Why this works
Eggs are multifunctional - emulsify (yolk lecithin), bind (whole-egg coagulation), aerate (whipped white foam), enrich (yolk fat), color (yolk carotenoids), and brown (Maillard). The egg-products rule covers swaps WITHIN the egg-product family (chicken, duck, quail, liquid, pasteurized, white alone, yolk alone) by weight: (1) master ratio is 1 large egg = 50 g out of shell across the whole-egg tier; (2) liquid egg cartons are not interchangeable - some are whole-egg (1:1 by weight), others are egg-white-only (Egg Beaters Original is 99% whites) and live in the white tier; (3) duck and quail scale by weight - 1 duck = 1.5 chicken, 5 quail = 1 chicken; (4) yolk-vs-white is asymmetric and recipe-role dependent. White (30 g, ~10% protein, ~88% water) is foam-and-structure; yolk (20 g, ~33% fat, ~16% protein, ~50% water + lecithin) is fat-and-emulsifier-and-color. 2 whites do NOT replace 1 whole egg in custard, lemon curd, hollandaise, mayo, pound cake, or brioche; 2.5 yolks do NOT replace 1 whole egg in angel food, meringue, sponge, chiffon, soufflé, or pavlova. Pasteurized eggs (shell or carton liquid) are the safety standard for raw/barely-cooked recipes - pasteurized in-shell whips to ~80-85% volume of raw; pasteurized liquid whites barely whip.

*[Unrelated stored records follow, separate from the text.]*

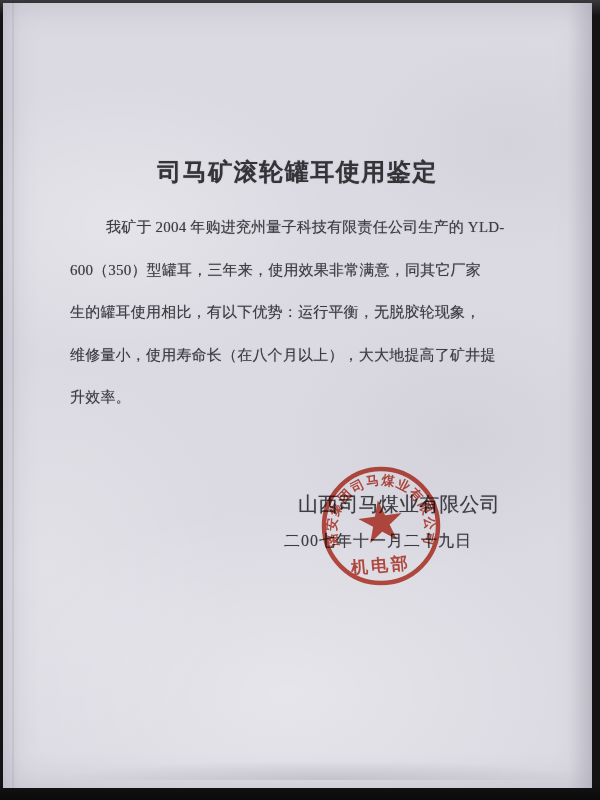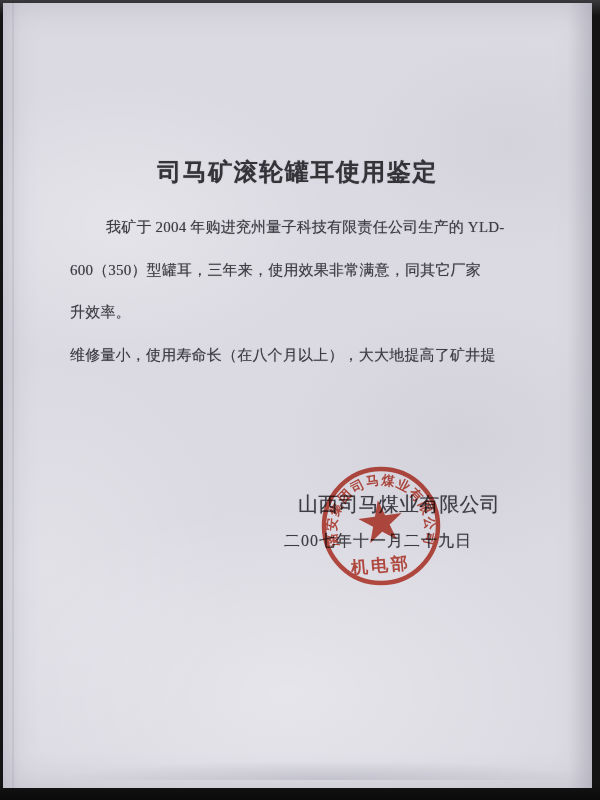--- a/index.html
+++ b/index.html
@@ -107,6 +107,7 @@
     <div class="doc-body">
       <div class="line indent">我矿于 2004 年购进兖州量子科技有限责任公司生产的 YLD-</div>
       <div class="line">600（350）型罐耳，三年来，使用效果非常满意，同其它厂家</div>
+      <div class="line">生的罐耳使用相比，有以下优势：运行平衡，无脱胶轮现象，</div>
       <div class="line">升效率。</div>
       <div class="line">维修量小，使用寿命长（在八个月以上），大大地提高了矿井提</div>
     </div>

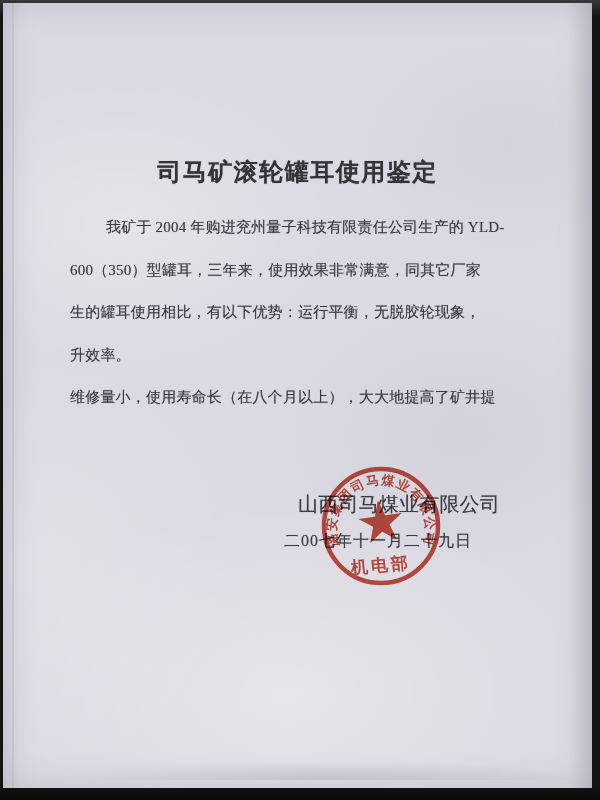--- a/index.html
+++ b/index.html
@@ -108,8 +108,8 @@
       <div class="line indent">我矿于 2004 年购进兖州量子科技有限责任公司生产的 YLD-</div>
       <div class="line">600（350）型罐耳，三年来，使用效果非常满意，同其它厂家</div>
       <div class="line">生的罐耳使用相比，有以下优势：运行平衡，无脱胶轮现象，</div>
+      <div class="line">维修量小，使用寿命长（在八个月以上），大大地提高了矿井提</div>
       <div class="line">升效率。</div>
-      <div class="line">维修量小，使用寿命长（在八个月以上），大大地提高了矿井提</div>
     </div>
 
     <div class="sig-company">山西司马煤业有限公司</div>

Chicken-egg cross-reactivity means duck and quail are NOT safe for the egg-allergic - use the egg-replacers group (flax, chia, aquafaba, silken tofu, commercial replacer).
- Flavor
- Chicken eggs are the flavor reference - mild, sulfurous, yolk-rich. Duck eggs read richer, gamy, more yolk-forward. Quail read mild. Liquid egg cartons read slightly off versus fresh - fine in scrambled but noticeable in custard. Yolks read rich, fatty, slightly sweet. Whites are nearly neutral raw, slightly sulfurous cooked. Pasture-raised eggs carry richer yolk and stronger flavor.
- Texture
- Whole eggs balance fat and structure. Liquid cartons bind/scramble like fresh but foam less. Duck eggs make taller cakes and richer custards. Whites whip to ~6-8x volume fresh, room temp, yolk-free - basis of meringue, soufflé, angel food, macaron. Yolks emulsify oil into mayo (~1/cup) and butter into hollandaise. Pasteurized in-shell whips to ~80-85% of raw; pasteurized liquid whites barely whip.
Where it fails
Very high when 2 whites replace 1 whole egg where the yolk role matters (custard, curd, hollandaise, mayo, pound cake), when 2.5 yolks replace 1 whole egg where the white role matters (angel food, meringue, sponge, chiffon, soufflé, macaron), or when any egg-products member subs for an egg-allergic person. High when raw eggs go into mayo/Caesar/eggnog/tiramisu without pasteurization, pasteurized liquid whites go into meringue (won't whip), or duck eggs replace chicken by COUNT not WEIGHT.